Several of my friends have the unfortunate habit of not bothering to type accent marks (here I use the term loosely to include diacritical marks such as the tilde and umlaut) in their Spanish emails. I suspect this is due to ignorance of how to do it, rather than laziness. But neither reason is an acceptable excuse, in my eyes. It's easy for us native English speakers to dismiss these miniscule markings as superfluous, because we don't have them in our own language and aren't used to paying attention to them. And typing them on an American keyboard does involve a bit of effort, requiring multiple keystrokes. Nonetheless, accent marks and special characters are not optional. Leaving them out is, at best, annoying for the reader in much the same way that spelling errors are. At worst, one can end up saying something confusing or downright nonsensical, as there are many cases in which an accent mark makes all the difference between two words.

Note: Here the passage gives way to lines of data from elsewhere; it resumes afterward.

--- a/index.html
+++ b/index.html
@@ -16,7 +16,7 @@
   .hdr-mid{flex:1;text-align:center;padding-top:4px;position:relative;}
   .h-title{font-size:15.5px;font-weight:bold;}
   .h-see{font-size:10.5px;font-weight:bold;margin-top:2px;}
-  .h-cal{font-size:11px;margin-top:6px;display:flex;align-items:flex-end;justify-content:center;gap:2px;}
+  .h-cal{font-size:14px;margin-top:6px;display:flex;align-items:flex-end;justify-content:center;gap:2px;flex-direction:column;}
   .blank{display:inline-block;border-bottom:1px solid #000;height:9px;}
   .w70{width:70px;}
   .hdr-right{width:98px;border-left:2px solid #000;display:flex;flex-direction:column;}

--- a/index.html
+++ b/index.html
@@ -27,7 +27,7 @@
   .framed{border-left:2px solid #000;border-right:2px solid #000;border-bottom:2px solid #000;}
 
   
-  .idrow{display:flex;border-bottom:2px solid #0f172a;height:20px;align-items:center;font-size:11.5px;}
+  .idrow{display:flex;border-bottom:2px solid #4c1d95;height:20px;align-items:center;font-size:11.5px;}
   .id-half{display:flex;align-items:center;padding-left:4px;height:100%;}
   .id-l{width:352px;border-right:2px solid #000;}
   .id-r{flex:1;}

I didn't always feel this way. In my early days of writing Spanish, I, too, dispensed with the accents and ended up writing something extremely embarrassing to a prospective pen pal. As any conversational Spanish speaker knows, the translation of "I am 27 years old" is literally "I have 27 years," or "Tengo 27 años." I dropped the tilde, thinking it insignificant. Ano, however, means something completely different from año; let's just say that it refers to a particular part of the body not mentioned in polite conversation.

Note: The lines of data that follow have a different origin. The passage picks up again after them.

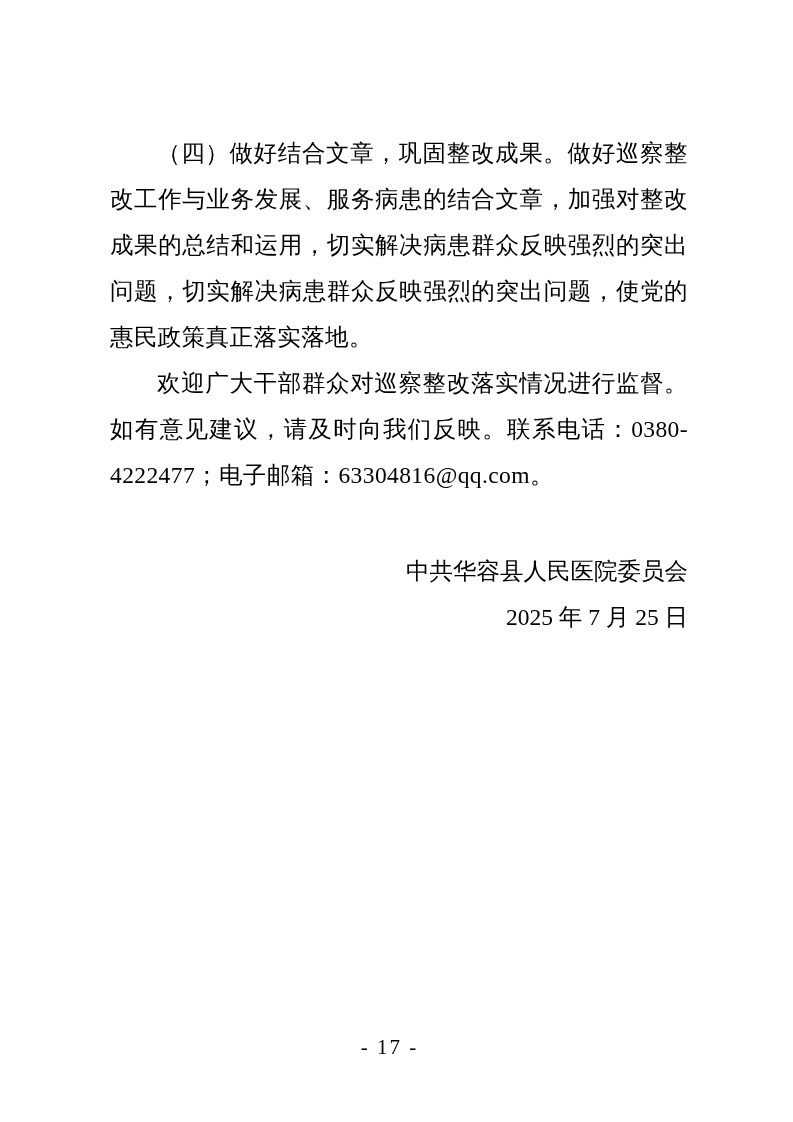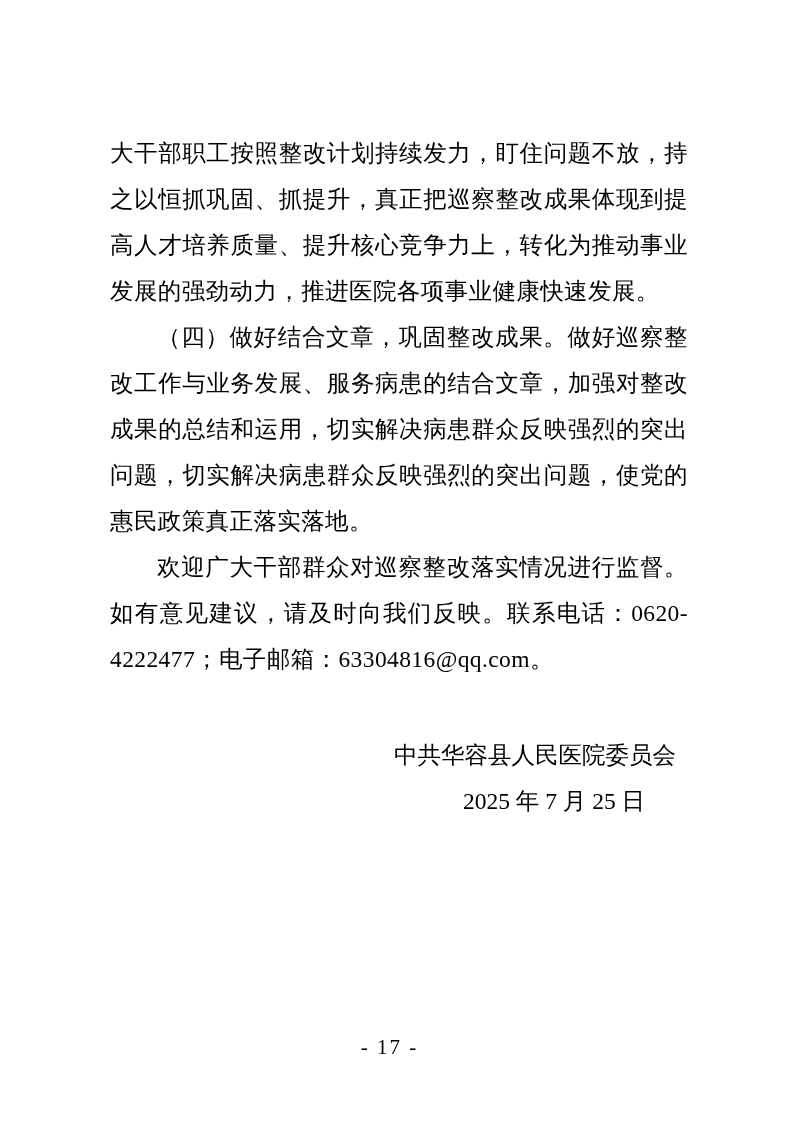--- a/index.html
+++ b/index.html
@@ -68,7 +68,6 @@
 <div class="page">
 
   <div class="doc-body">
-    <p class="para">大干部职工按照整改计划持续发力，盯住问题不放，持之以恒抓巩固、抓提升，真正把巡察整改成果体现到提高人才培养质量、提升核心竞争力上，转化为推动事业发展的强劲动力，推进医院各项事业健康快速发展。</p>
     <p class="para indent">（四）做好结合文章，巩固整改成果。做好巡察整改工作与业务发展、服务病患的结合文章，加强对整改成果的总结和运用，切实解决病患群众反映强烈的突出问题，切实解决病患群众反映强烈的突出问题，使党的惠民政策真正落实落地。</p>
     <p class="para indent">欢迎广大干部群众对巡察整改落实情况进行监督。如有意见建议，请及时向我们反映。联系电话：0620-4222477；电子邮箱：63304816@qq.com。</p>
   </div>

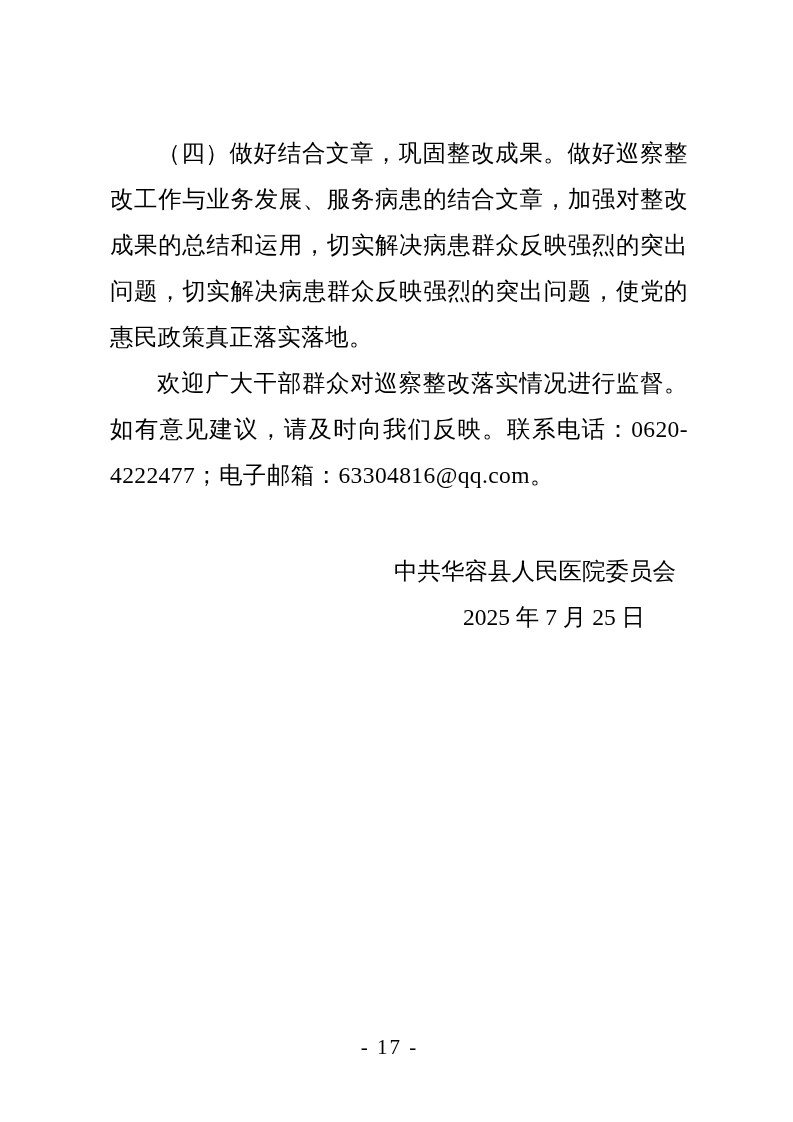--- a/index.html
+++ b/index.html
@@ -69,7 +69,7 @@
 
   <div class="doc-body">
     <p class="para indent">（四）做好结合文章，巩固整改成果。做好巡察整改工作与业务发展、服务病患的结合文章，加强对整改成果的总结和运用，切实解决病患群众反映强烈的突出问题，切实解决病患群众反映强烈的突出问题，使党的惠民政策真正落实落地。</p>
-    <p class="para indent">欢迎广大干部群众对巡察整改落实情况进行监督。如有意见建议，请及时向我们反映。联系电话：0620-4222477；电子邮箱：63304816@qq.com。</p>
+    <p class="para indent">欢迎广大干部群众对巡察整改落实情况进行监督。如有意见建议，请及时向我们反映。联系电话：0380-4222477；电子邮箱：63304816@qq.com。</p>
   </div>
 
   <div class="sig-block">

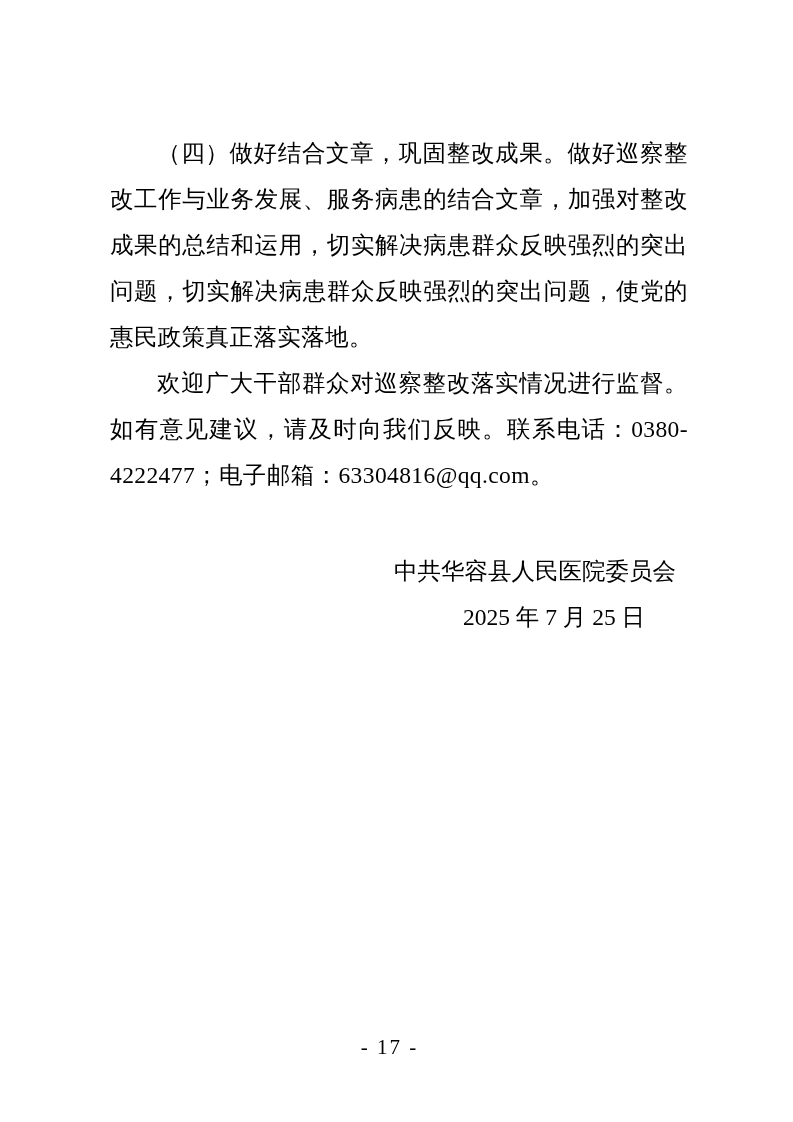--- a/index.html
+++ b/index.html
@@ -42,7 +42,7 @@
     margin-top: 50px;
     font-size: 23.5px;
     line-height: 46px;
-    text-align: center;
+    text-align: right;
     padding-left: 272px;
   }
   .sig-line {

Do yourself a favor. Learn to type accents properly.

3 comments:

Alison said...

Have you ever experimented with using a Spanish keyboard layout? I got so tired of trying to remember how to type an umlaut for my German papers, that I decided to go all the way and learn to type on a German keyboard layout. It's pretty simple to switch your layout (especially if you set up Windows or Mac to always give you a little "switcher" button on your taskbar for your chosen keyboard layouts). Once I learned where the right keys were, it was SO much better. Now, when I want to type something in German, my brain automatically switches me into "typing on a German keyboard layout" mode. Kinda fun.

I just checked out the Spanish layout, all you need to do to get an acceent is to press the '[' key, and then the vowel you want. Way niftier than searching around in character maps or using Alt+0000 combinations.

Language Lover said...

No, and it never occurred to me to try that! The only time I've used a Spanish keyboard was in Mexico. I'm pretty adept at using the Alt-000 combinations by now, but they're still a pain on some laptops where activating the numeric keypad deactivates a bunch of letters. I'll definitely check out your suggestion, thanks.

Unknown said...

Whenever I get a new computer I set it up for "English-International" on keyboard options. This gives ability to quickly type é, à, ñ, ü and ç (accents aigu & grave, tilde, umlaut and cedilla) without switching anything.

The only drawback is getting used to hitting space bar an extra time when you really do want an apostrophe or quotation mark, but I'm so used to it now that I have to catch myself on other people's keyboards that haven't caught up yet.

This is for PC units; don't know about Macs.